Il ritmo della marcia appare a tratti accelerato, come nei momenti di annebbiamento, e decelerato, come nei momenti di acuta percezione, capaci di dilatare il tempo e fornire a Doctorow terreno fertile per i momenti più suggestivi di penetrante poesia. Il romanzo procede per capitoli brevi che riproducono effimere illuminazioni e, allo stesso tempo, l’organizzazione sintattica si avvale di frasi brevissime e di altre più elaborate, rispecchiando lo stesso movimento sincopato della “bestia” marciante. Rilevante è anche l’alternanza di narrazione onnisciente e discorso indiretto libero, nelle cui oscillazioni si fonda il dubbio e la mancanza di certezze dei personaggi. Il generale Sherman, ad esempio, riflette sul concetto di morte, in un momento epifanico tra i più intensi del romanzo: “l’unica ragione per temere la morte è che essa non rappresenti una vera, insensibile fine della coscienza”. Forte è il richiamo ai temi esistenzialisti di assurdità e incapacità di comprensione, così come fortemente delineati sono gli echi della parabola nietzschiana del corso circolare e infinitamente ripetuto dell’esistenza.
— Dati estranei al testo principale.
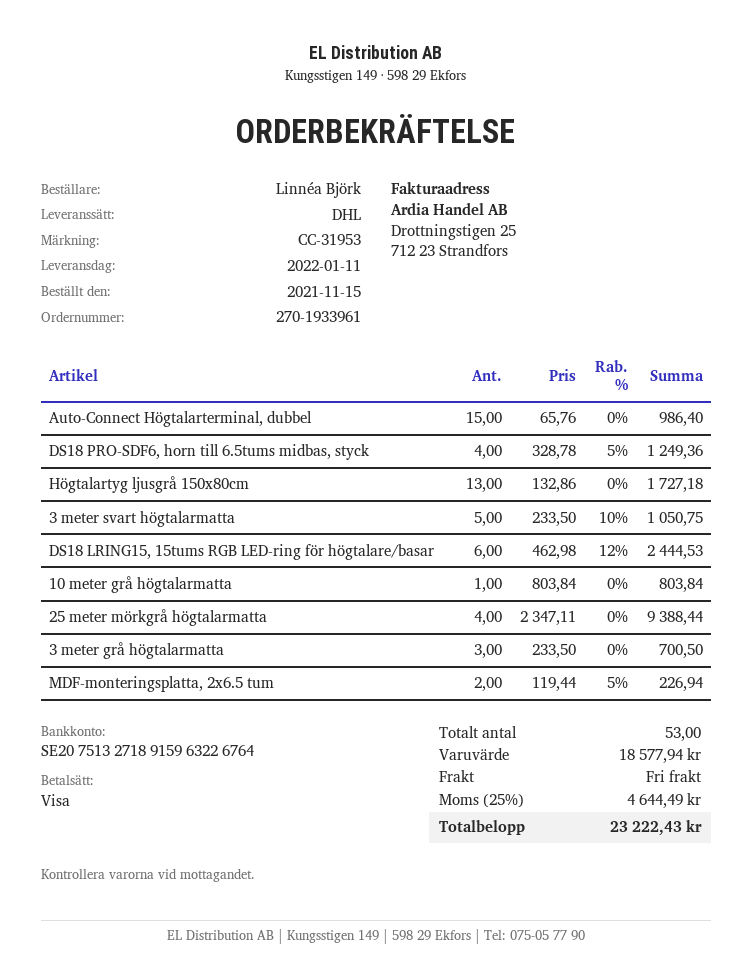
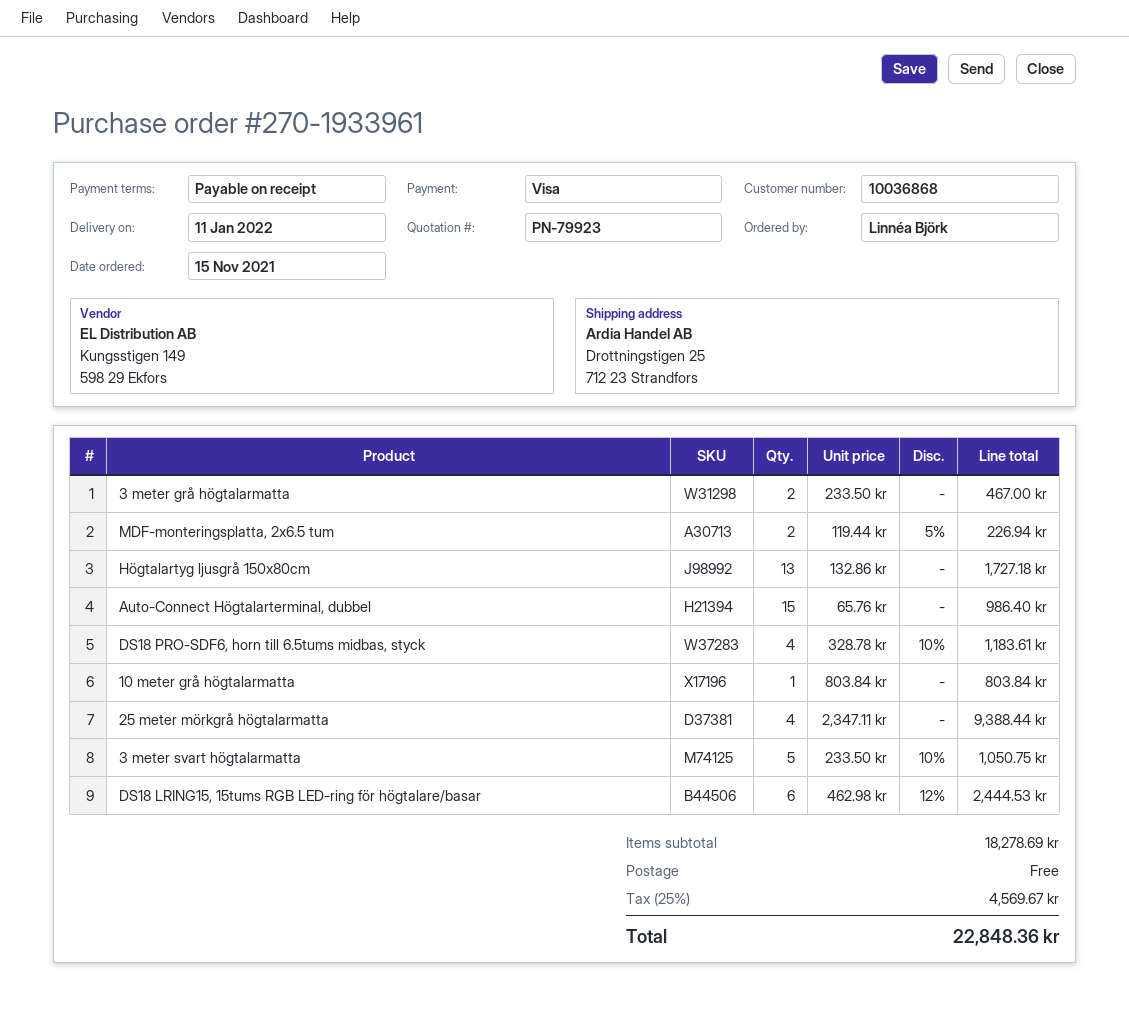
DS18 PRO-SDF6, horn till 6.5tums midbas, styck: 4 x 328.78 - 5% = 1249.36 -> 4 x 328.78 - 10% = 1183.61
3 meter grå högtalarmatta: 3 x 233.50 = 700.50 -> 2 x 233.50 = 467.00
subtotal: 18577.94 -> 18278.69
tax: 25% = 4644.49 -> 25% = 4569.67
total: 23222.43 -> 22848.36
Ogni azione dei personaggi esprime infatti la volontà di andare avanti e di costruirsi un sentimento di speranza, nonostante l’orrore, incomprensibile e assurdo, che caratterizza le loro vite. E che caratterizza tutte le vite che, come quelle, sono ancora oggi divorate, fisicamente o moralmente, dalla “bestia” belligerante.